SUKABUMIUPDATE.com - Anggota DPR RI Fraksi Partai Keadilan Sejahtera (PKS, drh Slamet menilai, kebijakan pemerintah untuk melakukan omnibus law akan mengebiri hak legislasi anggota DPR RI.
BACA JUGA: drh Slamet, Legislator Senayan Baru dari Sukabumi
Menurut Slamet, selama ini DPR hanya membuat aturan yang sifatnya umum. Sementara itu, aturan yang spesifik diatur oleh pemerintah dalam bentuk Peraturan Pemerintah (PP) atau Peraturan Menteri (Permen).
"DPR sebagai wakil rakyat yang diharapkan konstituen memperjuangkan aspirasinya, menjadi tak berdaya ketika tidak berbuat maksimal dalam penyusunan Undang-undang," ucap Slamet kepada sukabumiupdate.com belum lama ini.
Slamet mengungkapkan, saat ini pemerintah menghembuskan ide menyatukan beberapa Undang-undang menjadi satu Undang-undang payung dengan sebutan omnibus law. Itu artinya, sambung Slamet, Undang-undang hanya akan berbicara umum di dalamnya. Sedangkan, pembahasan spesifik akan semakin didorong kearah PP dan Permen.
"Tentu ini pengebirian hak legislasi DPR. Karena DPR, tidak berwenang menjangkau wilayah PP atau Permen. Sebagian hak legislasi seolah dirampas oleh eksekutif. Memang DPR semakin santai dan ringan tanggungjawab legislasinya, tetapi sesungguhnya semakin berat perjuangannya dalam membela aspirasi rakyat," tegas Slamet.
Omnibus law, masih kata Slamet, yang dihembuskan pemerintah saat ini, menyentuh lini investasi dan perpajakan. Dalam kacamata PDB atau pertumbuhan ekonomi, tentu dua hal ini yang paling strategis.

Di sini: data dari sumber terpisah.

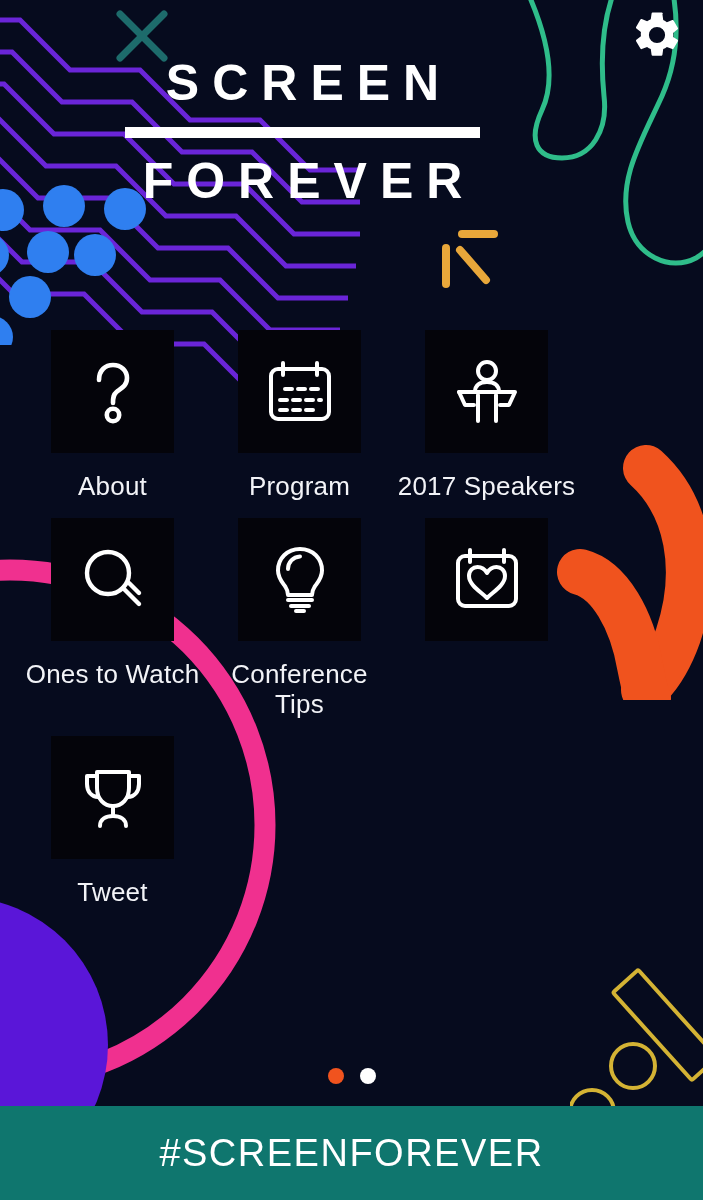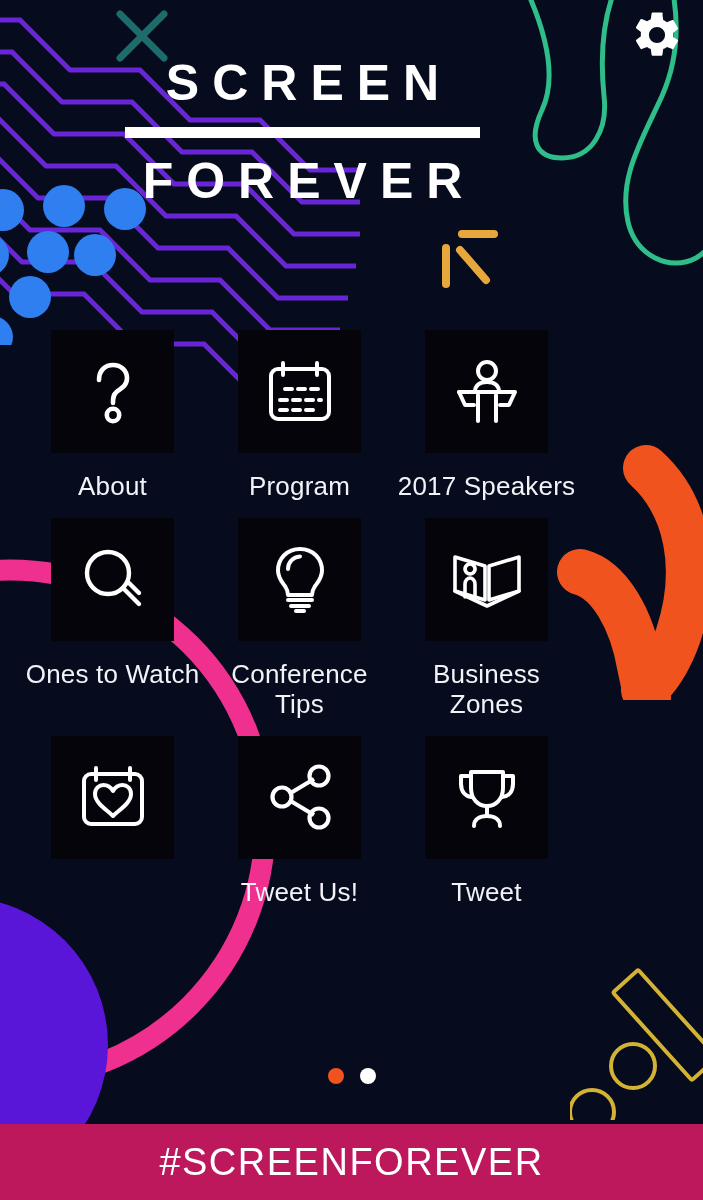--- a/index.html
+++ b/index.html
@@ -87,22 +87,22 @@
     position:absolute; top:1068px; left:0; width:703px;
     display:flex; justify-content:center; align-items:center; gap:16px;
     z-index:9;
   }
   .dot { width:16px; height:16px; border-radius:50%; }
   .dot.active { background:#f0531e; }
   .dot.inactive { background:#ffffff; }
 
   
   .footer {
-    position:absolute; bottom:0; left:0; width:703px; height:76px;
-    background:#be185d;
+    position:absolute; bottom:0; left:0; width:703px; height:94px;
+    background:#0f766e;
     display:flex; align-items:center; justify-content:center;
     z-index:10;
   }
   .footer-text {
     color:#ffffff;
     font-size:38px;
     letter-spacing:1.5px;
     font-weight:400;
     white-space:nowrap;
   }
@@ -269,62 +269,34 @@
             <path d="M24,57 L48,57"></path>
             <path d="M27,63 L45,63"></path>
             <path d="M32,68 L40,68"></path>
             <path d="M24,26 C24,19 29,14 36,13.5"></path>
           </g>
         </svg>
       </div>
       <div class="tile-label">Conference<br>Tips</div>
     </div>
 
-    <div class="tile">
-      <div class="tile-icon">
-        <svg width="76" height="76" viewBox="0 0 76 76">
-          <g fill="none" stroke="#ffffff" stroke-width="3.6" stroke-linecap="round" stroke-linejoin="round">
-            <path d="M6,16 L36,25 L36,59 L6,50 Z"></path>
-            <path d="M70,16 L40,25 L40,59 L70,50 Z"></path>
-            <path d="M6,50 L38,65 L70,50"></path>
-            <path d="M21,33 a5,5 0 1,1 0.1,0"></path>
-            <path d="M16,56 L16,43 C16,39 19,37 21,37 C23,37 26,39 26,43 L26,58"></path>
-          </g>
-        </svg>
-      </div>
-      <div class="tile-label">Business<br>Zones</div>
-    </div>
 
     <div class="tile">
       <div class="tile-icon">
         <svg width="74" height="74" viewBox="0 0 74 74">
           <g fill="none" stroke="#ffffff" stroke-width="4" stroke-linecap="round" stroke-linejoin="round">
             <rect x="8" y="14" width="58" height="50" rx="7"></rect>
             <path d="M20,8 L20,20"></path>
             <path d="M54,8 L54,20"></path>
             <path d="M37,56 C31,50 19,43 19,34 C19,28.5 23,25 27.5,25 C31.5,25 35,27.5 37,31 C39,27.5 42.5,25 46.5,25 C51,25 55,28.5 55,34 C55,43 43,50 37,56 Z"></path>
           </g>
         </svg>
       </div>
     </div>
 
-    <div class="tile">
-      <div class="tile-icon">
-        <svg width="72" height="72" viewBox="0 0 72 72">
-          <g fill="none" stroke="#ffffff" stroke-width="4.2">
-            <path d="M25,33 L50,18"></path>
-            <path d="M25,39 L50,54"></path>
-            <circle cx="18" cy="36" r="9.5"></circle>
-            <circle cx="55" cy="15" r="9.5"></circle>
-            <circle cx="55" cy="57" r="9.5"></circle>
-          </g>
-        </svg>
-      </div>
-      <div class="tile-label">Tweet Us!</div>
-    </div>
 
     <div class="tile">
       <div class="tile-icon">
         <svg width="74" height="74" viewBox="0 0 74 74">
           <g fill="none" stroke="#ffffff" stroke-width="4" stroke-linecap="round" stroke-linejoin="round">
             <path d="M21,12 L53,12 L53,28 C53,39 46,46 37,46 C28,46 21,39 21,28 Z"></path>
             <path d="M21,16 L11,16 L11,24 C11,32 16,37 22,37"></path>
             <path d="M53,16 L63,16 L63,24 C63,32 58,37 52,37"></path>
             <path d="M37,46 L37,56"></path>
             <path d="M24,66 C24,59 30,56 37,56 C44,56 50,59 50,66"></path>

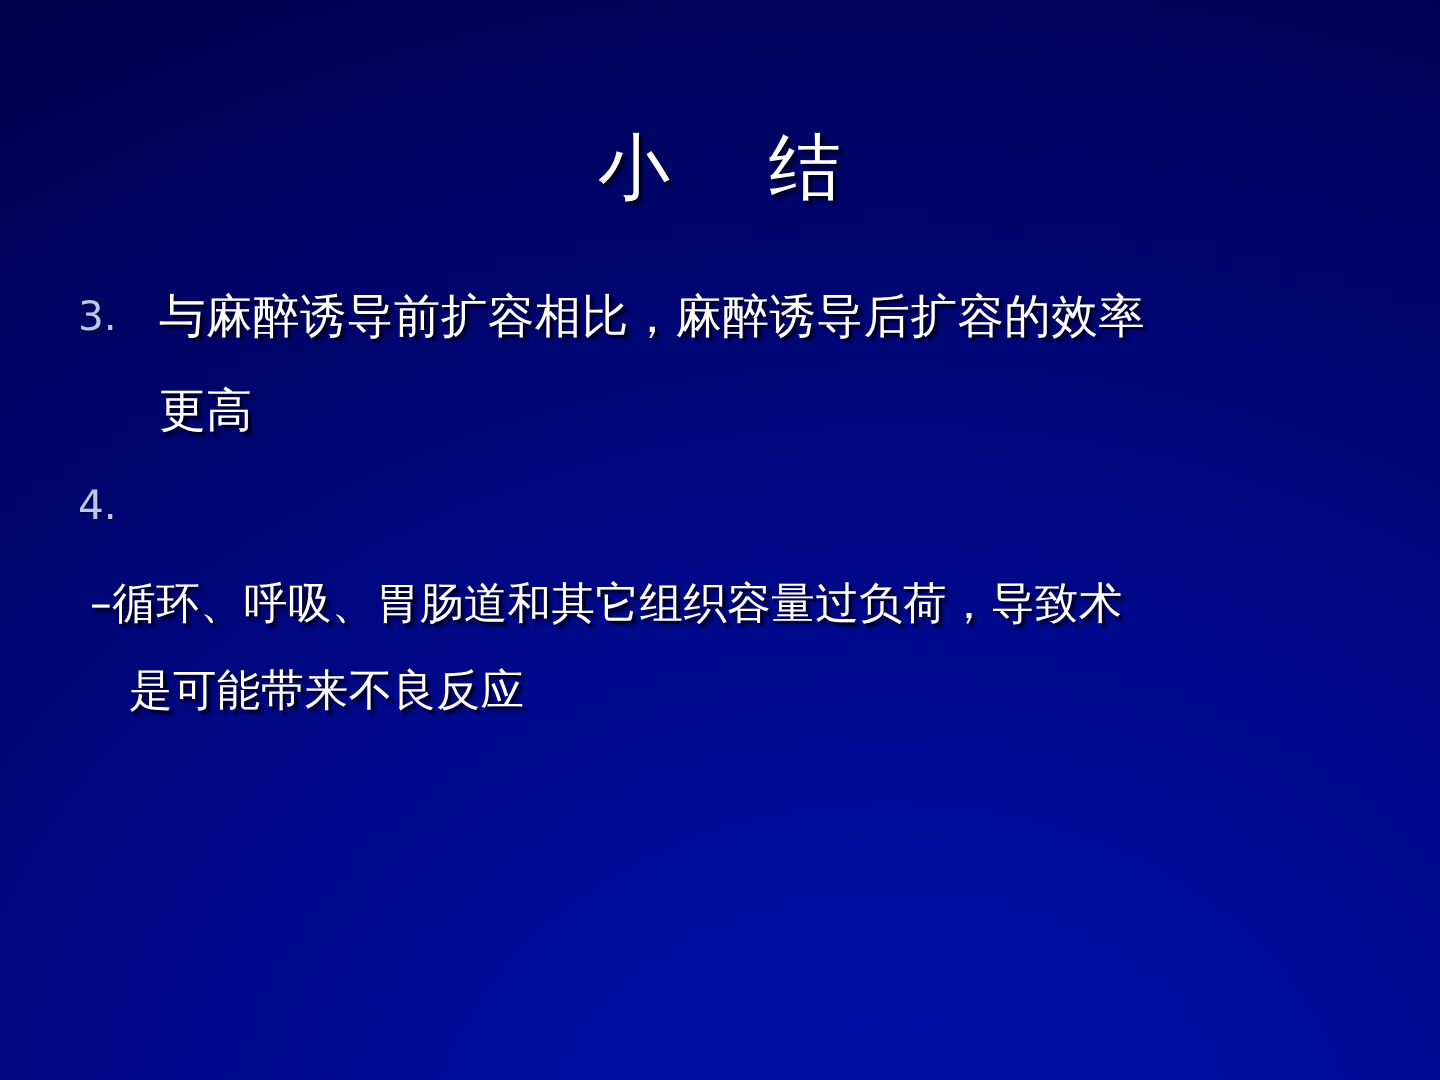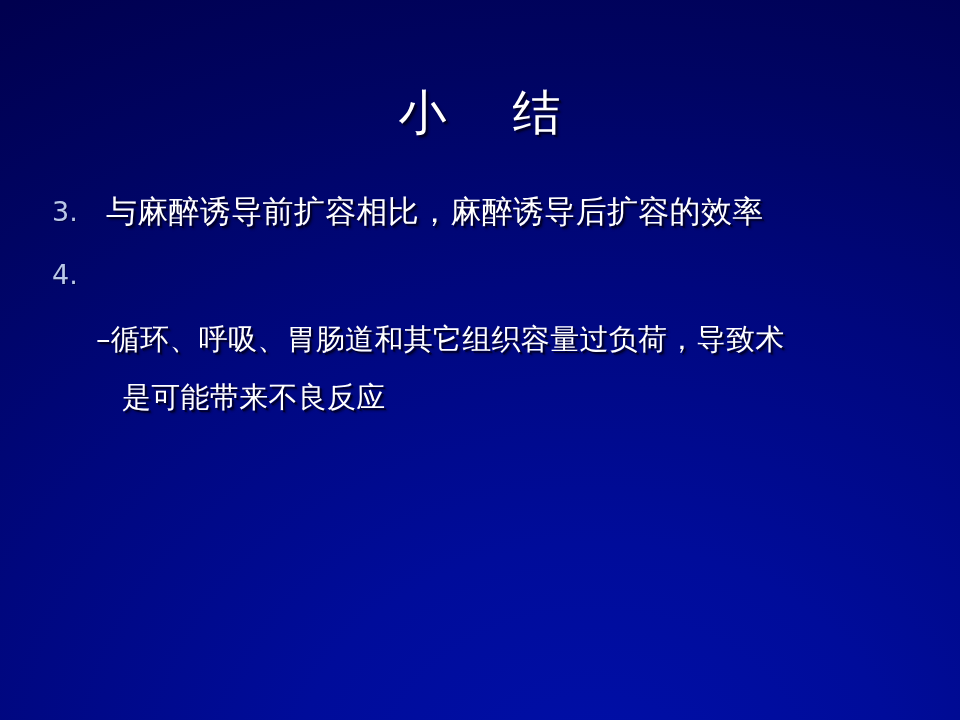--- a/index.html
+++ b/index.html
@@ -74,21 +74,21 @@
     line-height: 63px;
     letter-spacing: 0.01em;
     text-align: justify;
     text-justify: inter-character;
     text-shadow:
       2px 2px 0 rgba(0, 0, 40, 0.85),
       3px 3px 2px rgba(0, 0, 25, 0.5);
   }
 
   .bullet-row.level-2 {
-    padding-left: 96px;
+    padding-left: 60px;
     padding-right: 32px;
     margin-top: 4px;
   }
 
   .level-2 .bullet-text {
     font-size: 29px;
     line-height: 58px;
     text-indent: 0;
   }
 
@@ -112,20 +112,21 @@
   <div id="title-area">
     <h1 id="slide-title">小    结</h1>
   </div>
 
   <div id="body-area">
 
     <div class="bullet-row level-1">
       <span class="bullet-marker">3.</span>
       <span class="bullet-text">
         <span class="line">与麻醉诱导前扩容相比，麻醉诱导后扩容的效率</span>
+        <span class="line">更高</span>
       </span>
     </div>
 
     <div class="bullet-row level-1">
       <span class="bullet-marker">4.</span>
     </div>
 
     <div class="bullet-row level-2">
       <span class="bullet-text">
         <span class="line"><span class="sub-dash">–</span><span>循环、呼吸、胃肠道和其它组织容量过负荷，导致术</span></span>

BACA JUGA: drh Slamet Sebut Penanganan Karhutla 2020 Menjadi Tolak Ukur Kinerja KLHK dan BRG
Saat ini saja, sambung Slamet sebagian ahli mempertanyakan ketika presiden menyebut pertumbuhan ekonomi berada di lima persen dan Menteri Keuangan (Menkeu) menyatakan pertumbuhan pajak berada di 14 persen.
"Akan tetapi, sangat disayangkan pertumbuhan subsidi pemerintah kepada rakyat justru minus di bawah 0 persen, alias menurun. Selain itu, pertumbuhan pembayaran hutang juga menurun, sedangkan pertumbuhan utang tetap positif. Maka, jika hak legislasi DPR terkurangi karena UU hanya mengatur hal umum saja, maka perimbangan kekuatan antara legislatif dan eksekutif tidak terjadi. Jika eksekutif makin absolut, tentu secara teori dia akan makin berpeluang untuk korup dan otoriter," tandas Slamet.